After the bullshit I had, I tried to look through their documentation on how to remove/uninstall it.

To my horror, their documentation also doesn't include details on how to remove/uninstall it.

I had to manually remove it through "rm" command.

I wanted to contact their support but their ToS, users and staffs said that support isn't available to those on free trial.

Source: http://community.mintpanel.com/discussion/comment/597#Comment_597

So I tried the "community/forum support", it was so dead and no replies since 2 days ago.

On top of all these, there's more, their staffs are unprofessional.

Just look at the grammar and vocabulary - http://community.mintpanel.com/discussion/comment/452#Comment_452

Their demo system had been down since May 16 (and its still down) - http://community.mintpanel.com/discussion/252/demo.mintpanel.com-currently-being-updated

To wrap things up, just don't use it.


----------



## kaniini (Jun 29, 2013)

I can't comment on anything other than this:



GIANT_CRAB said:


> Why? Their product runs only on Apache - even Solus lets you choose what you wish to use (Apache, Nginx, Lighttpd).
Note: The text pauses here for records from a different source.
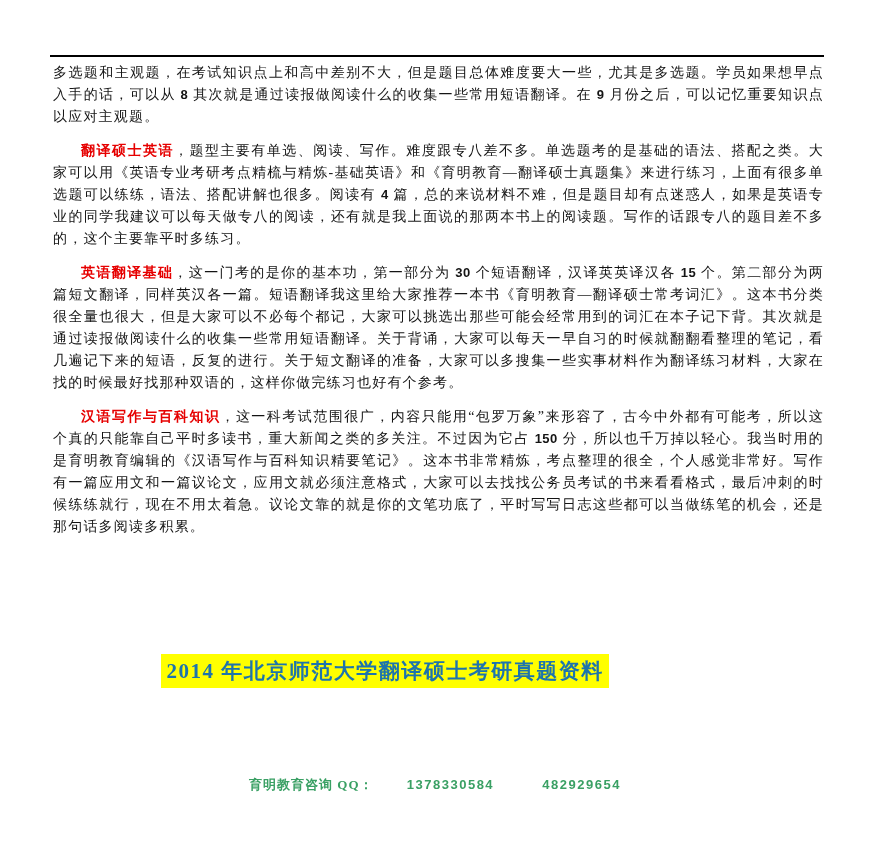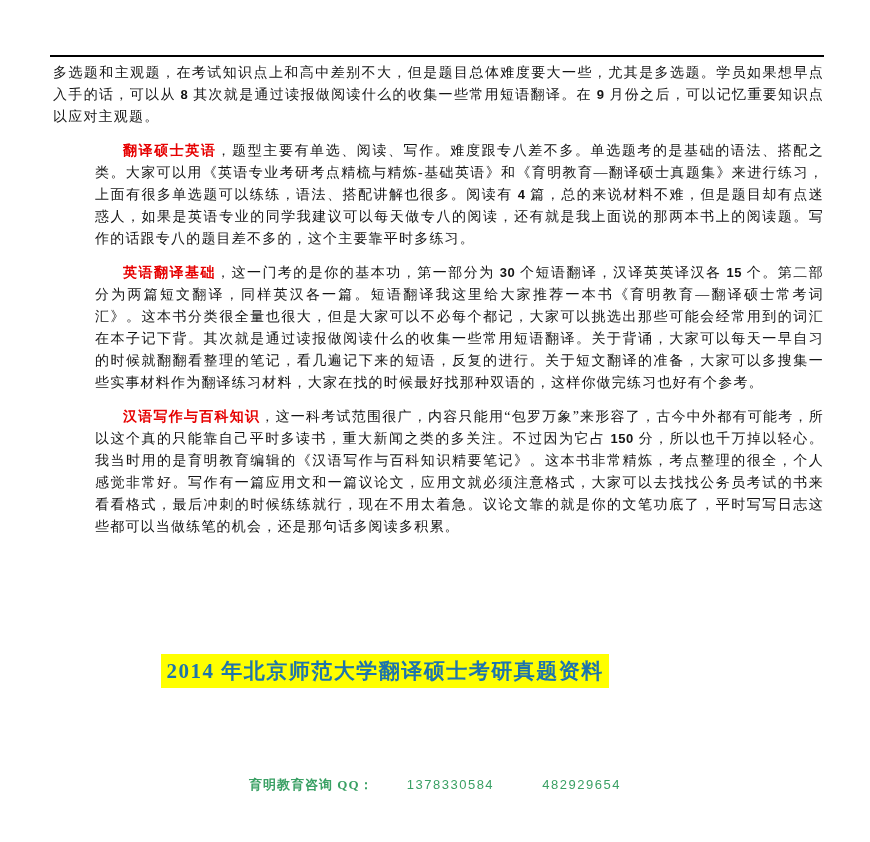--- a/index.html
+++ b/index.html
@@ -35,7 +35,7 @@
     text-justify: inter-ideograph;
   }
   .para + .para { margin-top: 12px; }
-  .para.indent { text-indent: 2em; margin-left: 42px; }
+  .para.indent { text-indent: 2em; }
   .seg-heading {
     color: var(--heading-red, #e60000);
     font-weight: bold;

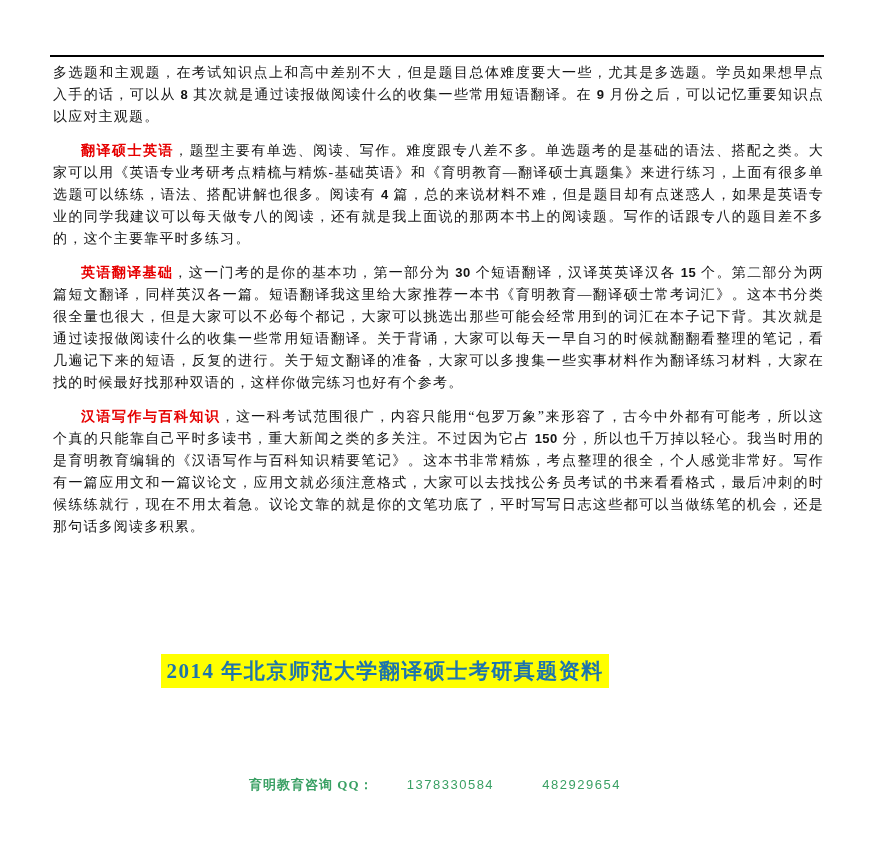--- a/index.html
+++ b/index.html
@@ -76,7 +76,7 @@
   .footer-label { margin-right: 29px; }
   .footer-num {
     font-family: "Liberation Sans", "DejaVu Sans", sans-serif;
-    font-weight: normal;
+    font-weight: bold;
     letter-spacing: 1.5px;
   }
   .footer-num + .footer-num { margin-left: 44px; }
Its a game server panel and it runs on Apache for the master server, won't that eat up lots of memory?


Actually, probably _not_.  It is possible to get Apache running fairly light, it's just that the default configuration is designed for heavier servers.  Also, most of the memory between Apache processes (prefork) is shared, and on a thread MPM, all memory is shared.  So, the memory hit is less than most believe it to be.

Both RSS and VSS segments can be shared across many processes, this is why using a utility like busybox is preferred on embedded -- there will only be one copy of the busybox binary loaded in memory for all invocations of it, including background processes/daemons.


----------



## Artie (Jun 30, 2013)

Is mintpanel that panel that is java based?


----------



## ShardHost (Jun 30, 2013)

Artie said:


> Is mintpanel that panel that is java based?
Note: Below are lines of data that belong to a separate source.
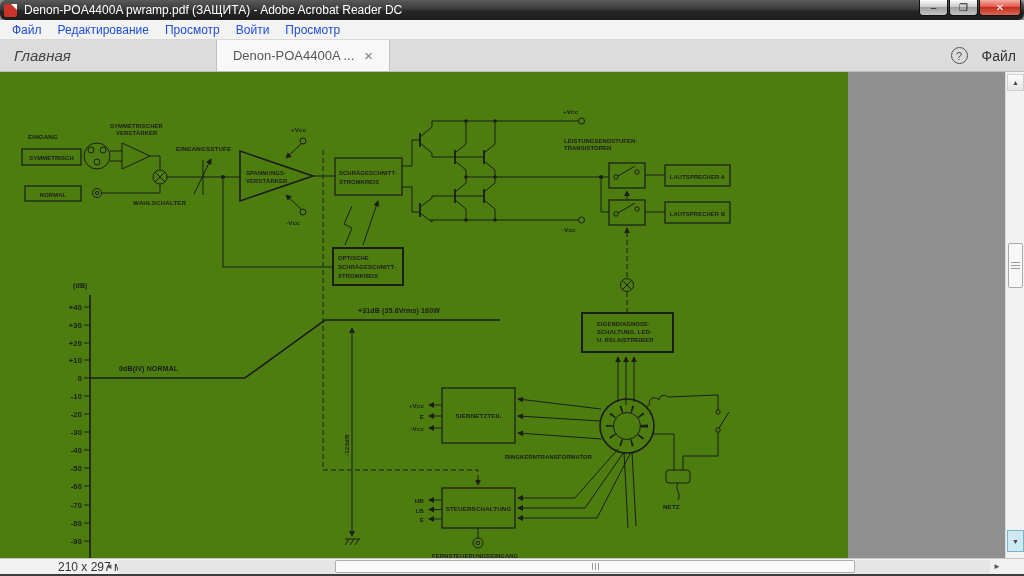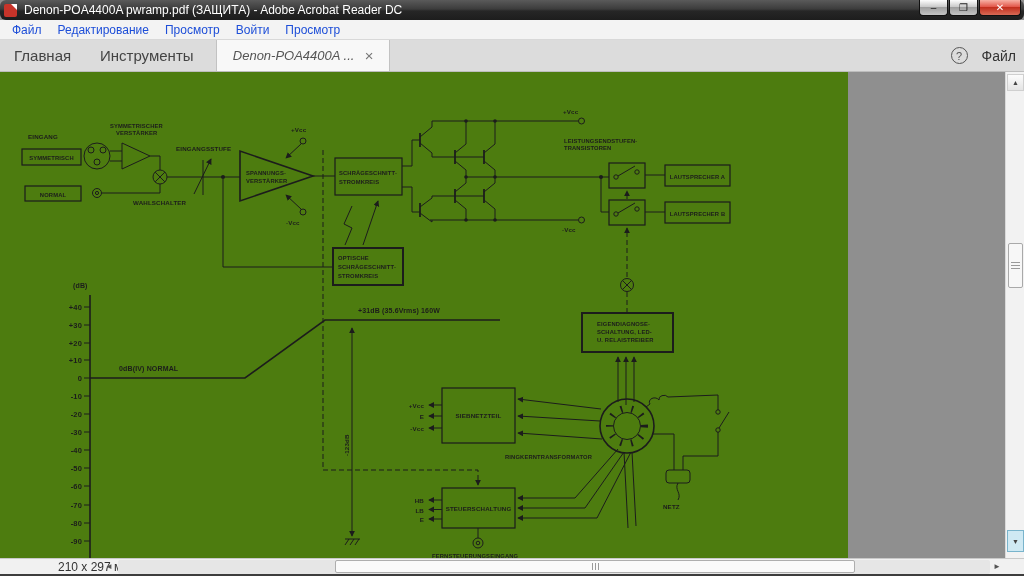--- a/index.html
+++ b/index.html
@@ -26,7 +26,7 @@
   
   .tabbar{position:absolute;left:0;top:40px;width:1024px;height:32px;background:#dcdcdc;
     border-bottom:1px solid #bdbdbd;box-sizing:border-box;font-size:15px;color:#444;}
-  .tabbar .navitem{position:absolute;top:0;height:31px;display:flex;align-items:center;padding:0 10px;}
+  .tabbar .navitem{position:absolute;top:0;height:31px;display:flex;align-items:center;padding:0 10px;font-style:italic;}
   .doctab{position:absolute;left:216px;top:0;width:172px;height:31px;background:#f8f8f8;
     border-left:1px solid #c2c2c2;border-right:1px solid #c2c2c2;display:flex;align-items:center;
     justify-content:center;gap:10px;font-size:13px;color:#555;font-style:italic;}

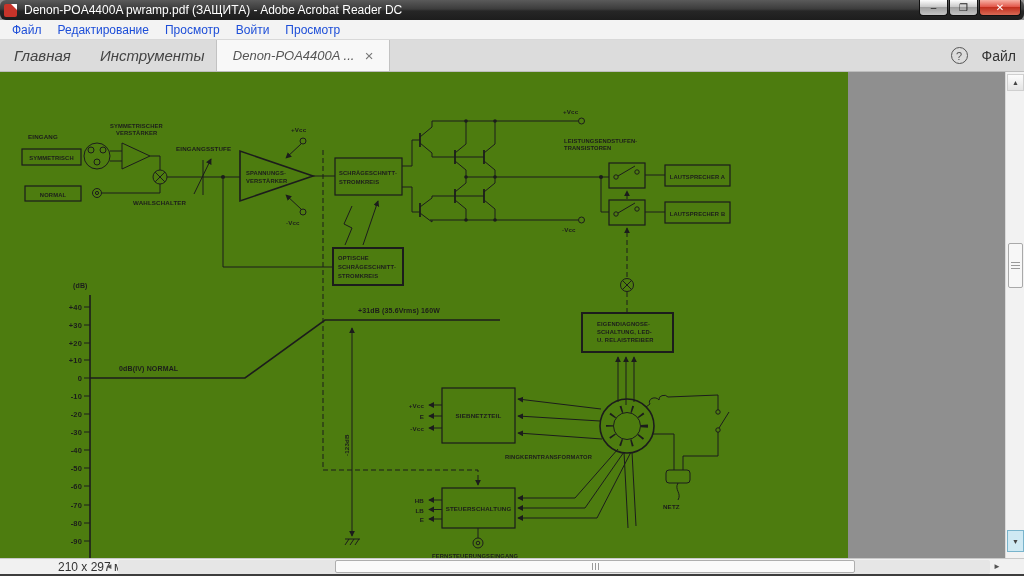--- a/index.html
+++ b/index.html
@@ -99,7 +99,6 @@
 
 <div class="tabbar">
   <span class="navitem" style="left:4px;">Главная</span>
-  <span class="navitem" style="left:90px;">Инструменты</span>
   <div class="doctab">
     <span>Denon-POA4400A ...</span>
     <span class="x">×</span>

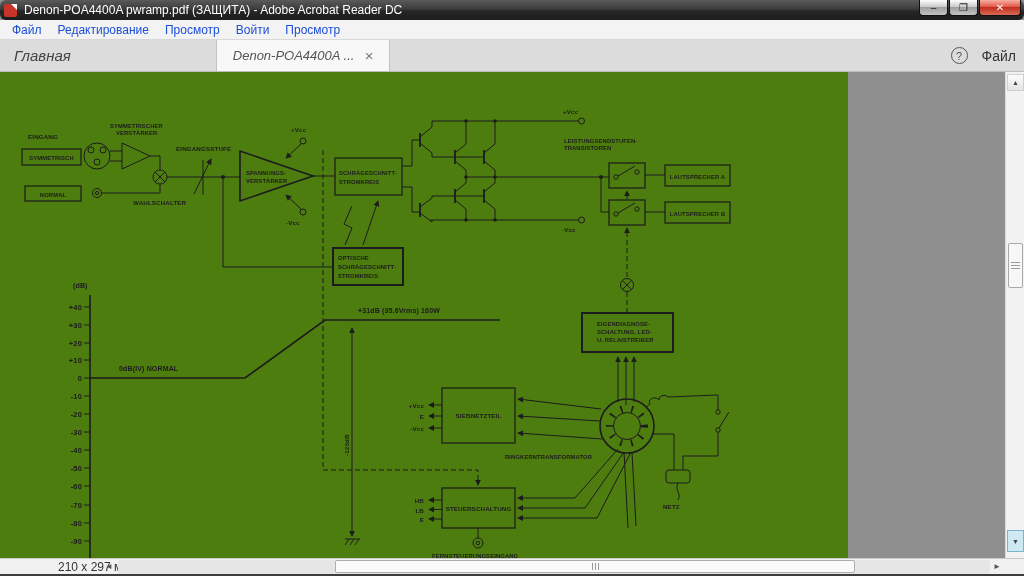--- a/index.html
+++ b/index.html
@@ -29,7 +29,7 @@
   .tabbar .navitem{position:absolute;top:0;height:31px;display:flex;align-items:center;padding:0 10px;font-style:italic;}
   .doctab{position:absolute;left:216px;top:0;width:172px;height:31px;background:#f8f8f8;
     border-left:1px solid #c2c2c2;border-right:1px solid #c2c2c2;display:flex;align-items:center;
-    justify-content:center;gap:10px;font-size:13px;color:#555;font-style:italic;}
+    justify-content:center;gap:10px;font-size:13px;color:#555;}
   .doctab .x{color:#777;font-size:15px;}
   .signin{position:absolute;right:8px;top:0;height:31px;display:flex;align-items:center;gap:14px;color:#333;font-size:14px;}
   .qmark{width:17px;height:17px;border:1.5px solid #555;border-radius:50%;display:flex;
Yes, and although I agree with the OP that mintpanel has some issues and is floundering.  Its maybe not as terrible as is being implied.  AFAIK it supports TF2, CSS and HLM.  It also has support for any game you wish.  You'll just have to write the config.


----------



## GIANT_CRAB (Jul 2, 2013)

ShardHost said:


> Yes, and although I agree with the OP that mintpanel has some issues and is floundering.  Its maybe not as terrible as is being implied.  AFAIK it supports TF2, CSS and HLM.  It also has support for any game you wish.  You'll just have to write the config.


They only support hldsupdatetool for TF2, they don't support SteamCMD for TF2.
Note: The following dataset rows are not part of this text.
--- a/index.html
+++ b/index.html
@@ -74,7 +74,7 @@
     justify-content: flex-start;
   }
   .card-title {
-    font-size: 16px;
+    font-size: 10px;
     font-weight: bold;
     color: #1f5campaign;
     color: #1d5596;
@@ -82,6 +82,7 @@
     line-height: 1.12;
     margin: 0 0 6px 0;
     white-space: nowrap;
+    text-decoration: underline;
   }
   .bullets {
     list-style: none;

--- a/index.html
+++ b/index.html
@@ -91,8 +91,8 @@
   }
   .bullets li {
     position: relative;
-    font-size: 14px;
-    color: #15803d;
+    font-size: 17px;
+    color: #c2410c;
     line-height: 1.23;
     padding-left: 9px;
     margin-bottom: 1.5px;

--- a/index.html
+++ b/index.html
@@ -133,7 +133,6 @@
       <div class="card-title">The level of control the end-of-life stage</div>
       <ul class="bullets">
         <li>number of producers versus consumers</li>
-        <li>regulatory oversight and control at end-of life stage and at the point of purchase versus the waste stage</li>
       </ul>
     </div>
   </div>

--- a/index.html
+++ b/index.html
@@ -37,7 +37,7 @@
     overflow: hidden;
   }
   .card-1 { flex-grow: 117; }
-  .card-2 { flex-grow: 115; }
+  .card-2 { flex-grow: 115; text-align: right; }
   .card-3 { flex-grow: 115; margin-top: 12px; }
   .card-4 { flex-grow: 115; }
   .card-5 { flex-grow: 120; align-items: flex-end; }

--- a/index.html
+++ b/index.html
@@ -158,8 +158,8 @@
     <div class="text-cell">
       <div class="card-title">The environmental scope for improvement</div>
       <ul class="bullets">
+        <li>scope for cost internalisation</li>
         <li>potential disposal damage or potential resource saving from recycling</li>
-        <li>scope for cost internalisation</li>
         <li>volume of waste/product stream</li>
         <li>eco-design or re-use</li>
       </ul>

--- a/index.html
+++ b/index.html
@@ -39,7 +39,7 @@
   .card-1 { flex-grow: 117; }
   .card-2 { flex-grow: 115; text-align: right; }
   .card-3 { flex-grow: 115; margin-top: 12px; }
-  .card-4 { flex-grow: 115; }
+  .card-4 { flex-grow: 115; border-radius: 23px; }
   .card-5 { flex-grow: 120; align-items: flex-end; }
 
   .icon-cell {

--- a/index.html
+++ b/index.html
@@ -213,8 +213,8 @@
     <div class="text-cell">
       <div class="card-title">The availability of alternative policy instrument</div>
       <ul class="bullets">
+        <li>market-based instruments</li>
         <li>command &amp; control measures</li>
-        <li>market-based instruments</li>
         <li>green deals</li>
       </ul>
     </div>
Its not just a little rewriting here and there, its a lot of rewriting to do.

Mintpanel is so outdated and not updated that its not even new.


----------



## ErrantWeb-Travis (Jul 30, 2013)

When I used to host minecraft I had a ton of licenses for Multicraft, I still think they made a pretty good product, however their new pricing scheme I don't care for. Mint looks like it is being abandoned. Is anyone using the cPanel game server hosting thing?


----------